→ TASK ITEM
With all pictures excluded, restate the records that follow exactly as written.

→ DATA LISTING
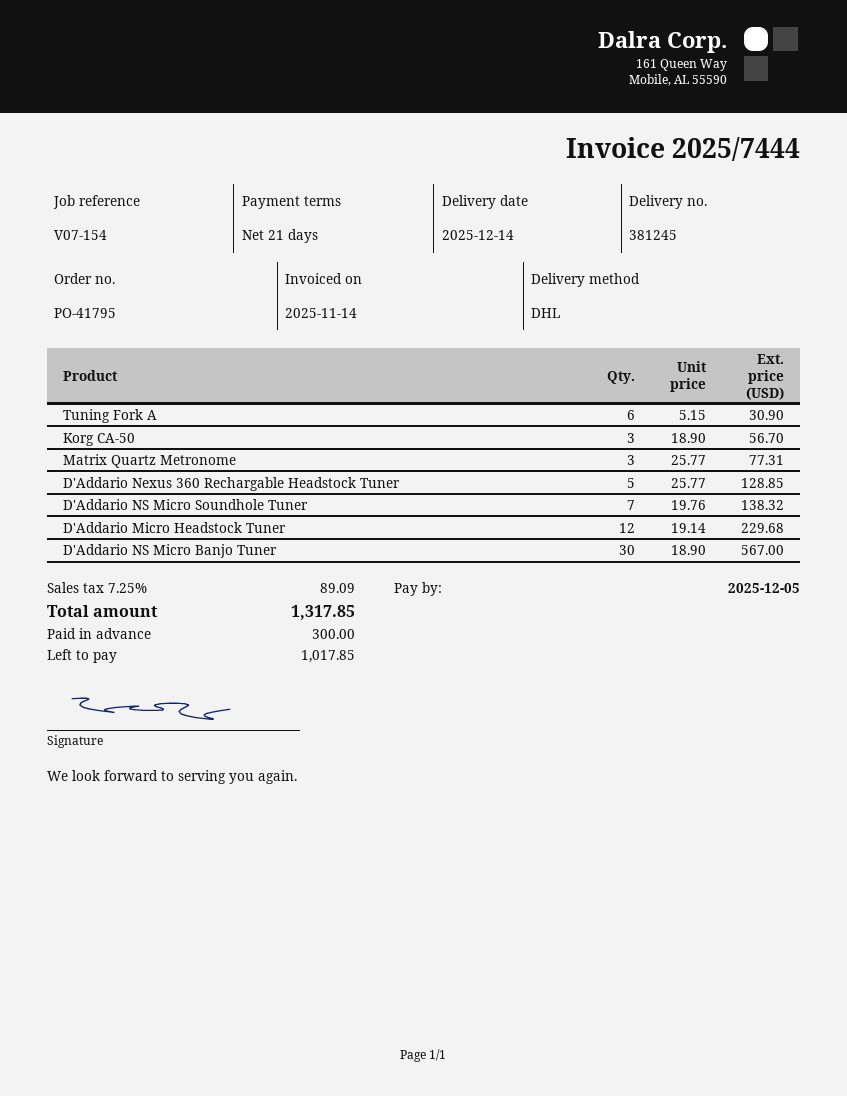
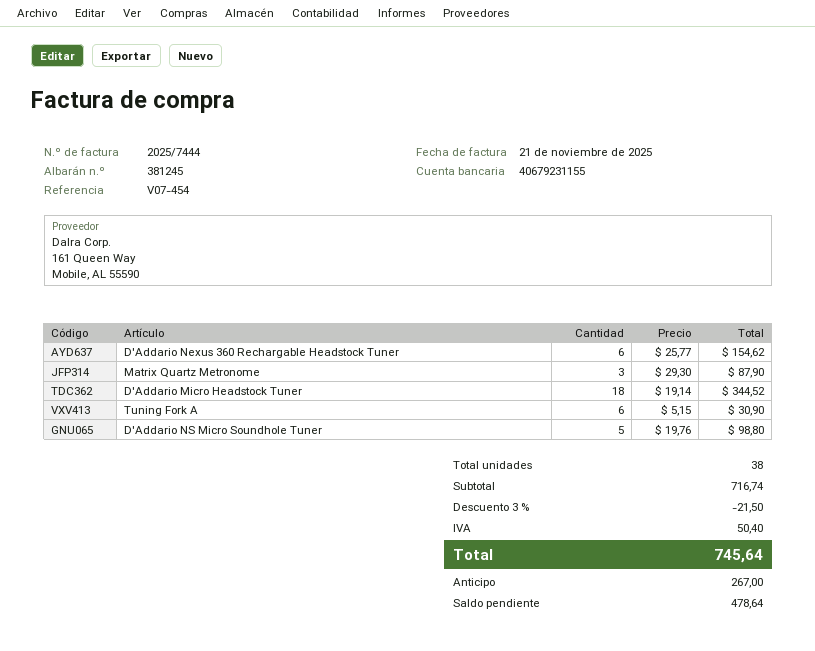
invoice date: 2025-11-14 -> 2025-11-21
reference: V07-154 -> V07-454
Korg CA-50: 3 x 18.90 = 56.70 -> none
Matrix Quartz Metronome: 3 x 25.77 = 77.31 -> 3 x 29.30 = 87.90
D'Addario Nexus 360 Rechargable Headstock Tuner: 5 x 25.77 = 128.85 -> 6 x 25.77 = 154.62
D'Addario NS Micro Soundhole Tuner: 7 x 19.76 = 138.32 -> 5 x 19.76 = 98.80
D'Addario Micro Headstock Tuner: 12 x 19.14 = 229.68 -> 18 x 19.14 = 344.52
D'Addario NS Micro Banjo Tuner: 30 x 18.90 = 567.00 -> none
discount: none -> 3% = 21.50
tax: 89.09 -> 50.40
total: 1317.85 -> 745.64
deposit: 300.00 -> 267.00
balance: 1017.85 -> 478.64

→ WORKED SOLUTION
invoice date: 2025-11-14 -> 2025-11-21
reference: V07-154 -> V07-454
Korg CA-50: 3 x 18.90 = 56.70 -> none
Matrix Quartz Metronome: 3 x 25.77 = 77.31 -> 3 x 29.30 = 87.90
D'Addario Nexus 360 Rechargable Headstock Tuner: 5 x 25.77 = 128.85 -> 6 x 25.77 = 154.62
D'Addario NS Micro Soundhole Tuner: 7 x 19.76 = 138.32 -> 5 x 19.76 = 98.80
D'Addario Micro Headstock Tuner: 12 x 19.14 = 229.68 -> 18 x 19.14 = 344.52
D'Addario NS Micro Banjo Tuner: 30 x 18.90 = 567.00 -> none
discount: none -> 3% = 21.50
tax: 89.09 -> 50.40
total: 1317.85 -> 745.64
deposit: 300.00 -> 267.00
balance: 1017.85 -> 478.64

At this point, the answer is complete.